*WHAT YOU WILL DO:*
Repeat the entries without change, omitting the pictures.
Segment Start: DATASET RECORDS
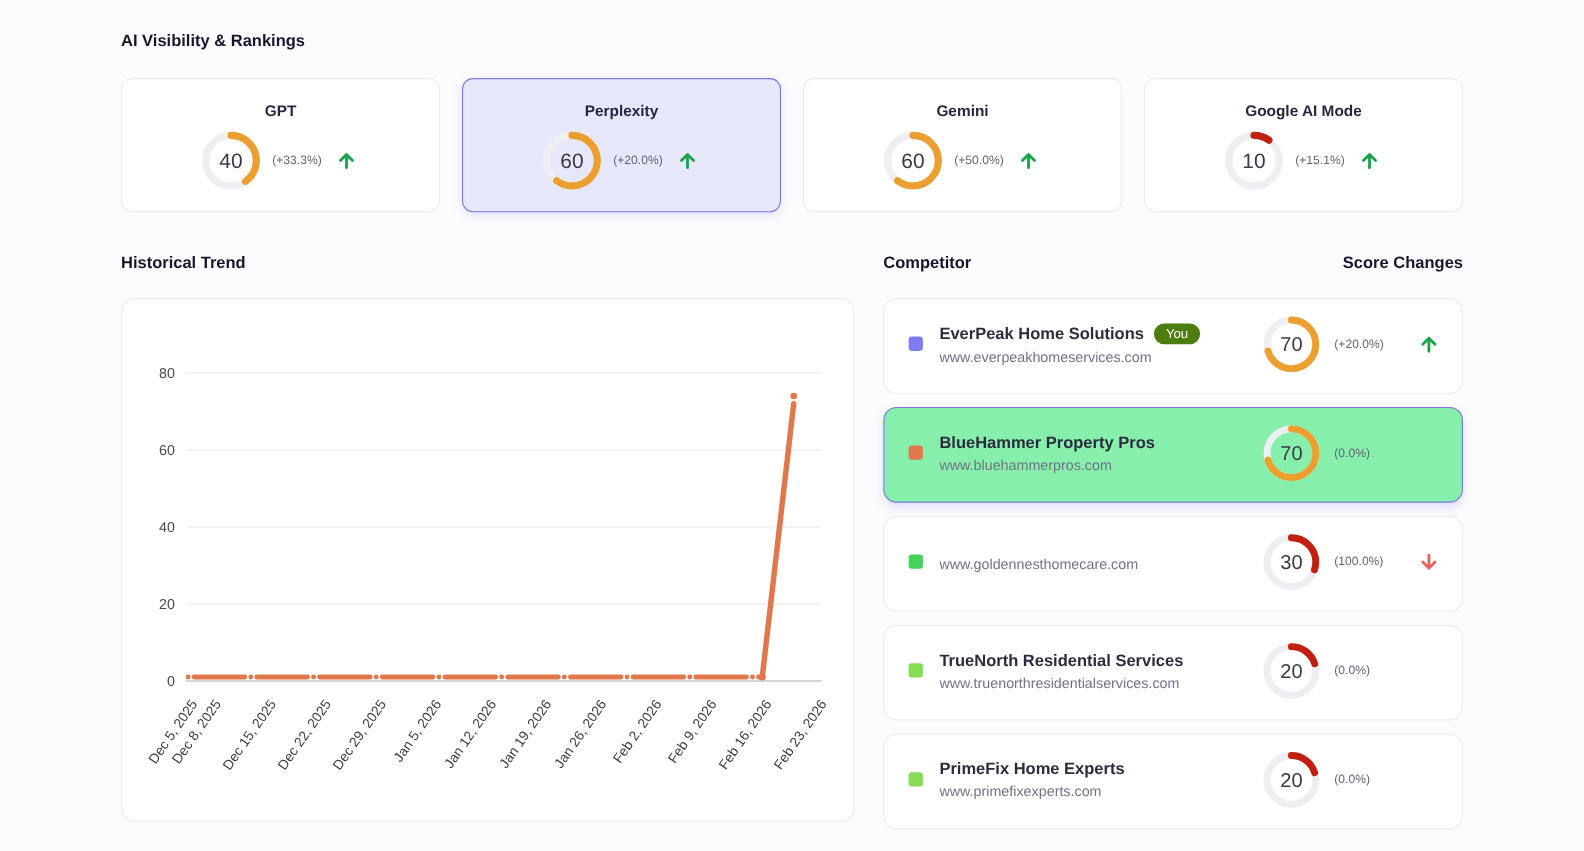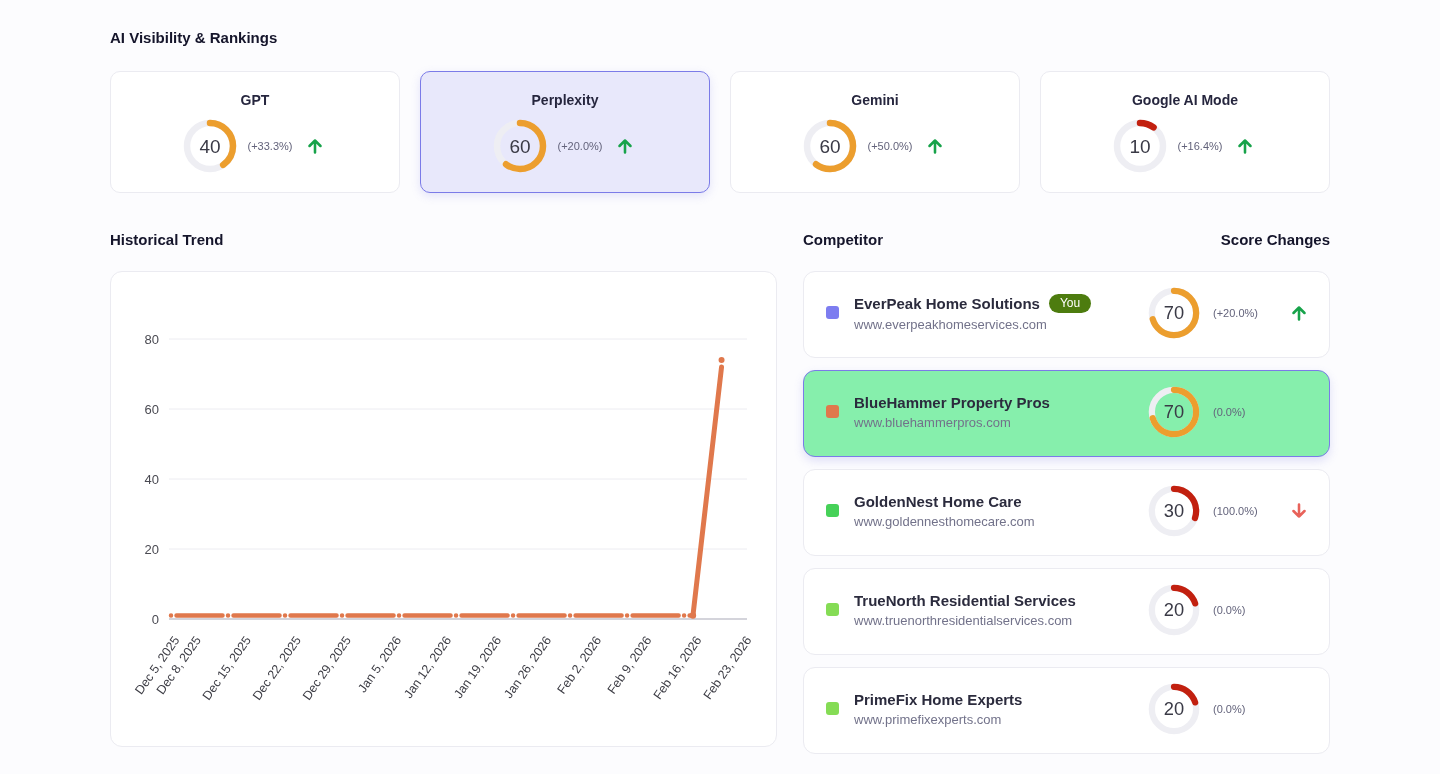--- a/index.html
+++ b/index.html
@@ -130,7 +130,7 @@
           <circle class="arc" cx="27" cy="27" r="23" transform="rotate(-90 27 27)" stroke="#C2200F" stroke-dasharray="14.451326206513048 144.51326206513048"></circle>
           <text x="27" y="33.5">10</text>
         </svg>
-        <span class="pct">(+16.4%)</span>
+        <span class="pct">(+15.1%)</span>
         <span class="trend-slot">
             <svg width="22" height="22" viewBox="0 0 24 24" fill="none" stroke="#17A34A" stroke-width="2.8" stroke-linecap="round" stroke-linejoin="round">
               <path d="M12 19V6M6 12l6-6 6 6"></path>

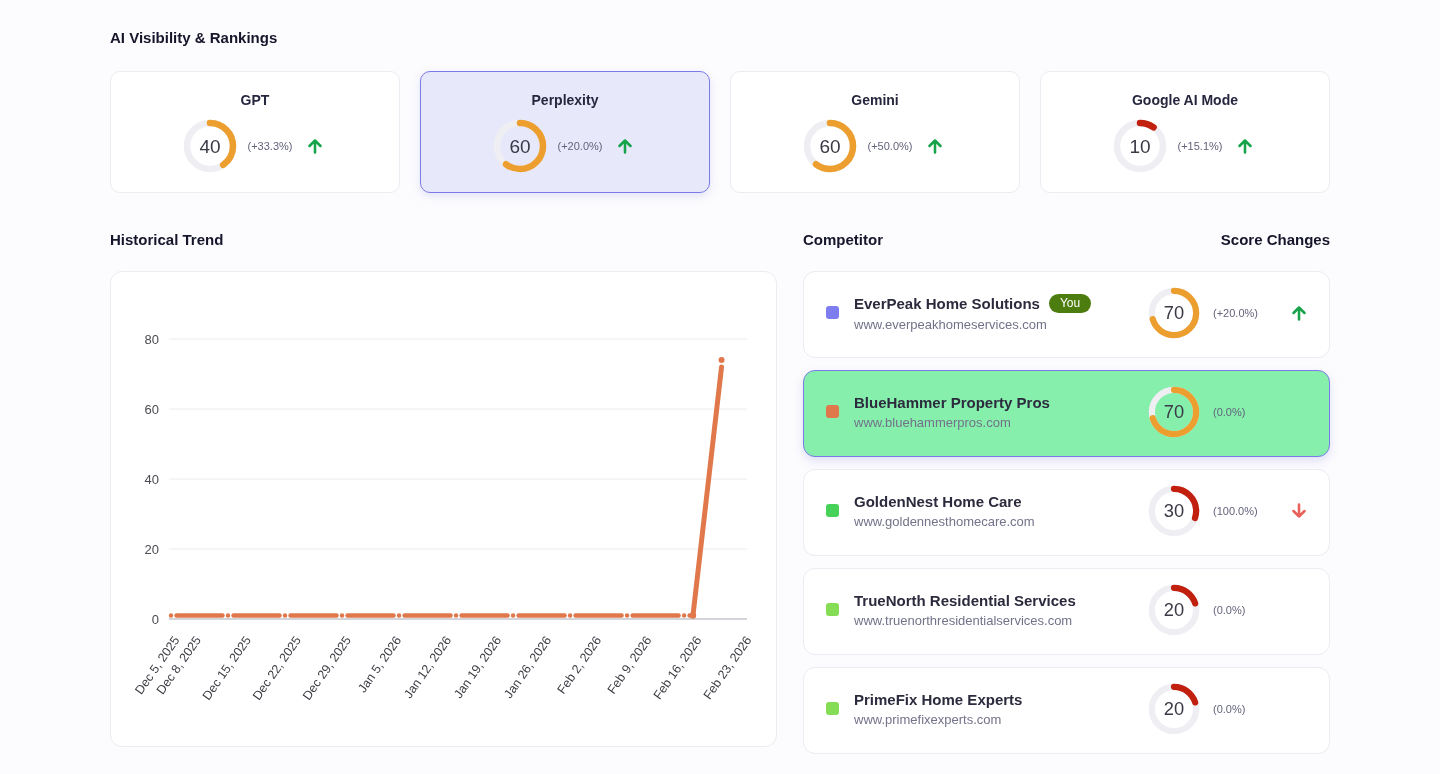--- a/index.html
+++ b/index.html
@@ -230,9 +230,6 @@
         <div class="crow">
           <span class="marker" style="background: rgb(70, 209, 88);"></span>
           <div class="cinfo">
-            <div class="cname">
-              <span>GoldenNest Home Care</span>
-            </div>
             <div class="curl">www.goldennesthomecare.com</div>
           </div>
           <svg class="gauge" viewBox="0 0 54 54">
Segment End: DATASET RECORDS
*THE ANSWER:*
--- a/index.html
+++ b/index.html
@@ -130,7 +130,7 @@
           <circle class="arc" cx="27" cy="27" r="23" transform="rotate(-90 27 27)" stroke="#C2200F" stroke-dasharray="14.451326206513048 144.51326206513048"></circle>
           <text x="27" y="33.5">10</text>
         </svg>
-        <span class="pct">(+16.4%)</span>
+        <span class="pct">(+15.1%)</span>
         <span class="trend-slot">
             <svg width="22" height="22" viewBox="0 0 24 24" fill="none" stroke="#17A34A" stroke-width="2.8" stroke-linecap="round" stroke-linejoin="round">
               <path d="M12 19V6M6 12l6-6 6 6"></path>

--- a/index.html
+++ b/index.html
@@ -230,9 +230,6 @@
         <div class="crow">
           <span class="marker" style="background: rgb(70, 209, 88);"></span>
           <div class="cinfo">
-            <div class="cname">
-              <span>GoldenNest Home Care</span>
-            </div>
             <div class="curl">www.goldennesthomecare.com</div>
           </div>
           <svg class="gauge" viewBox="0 0 54 54">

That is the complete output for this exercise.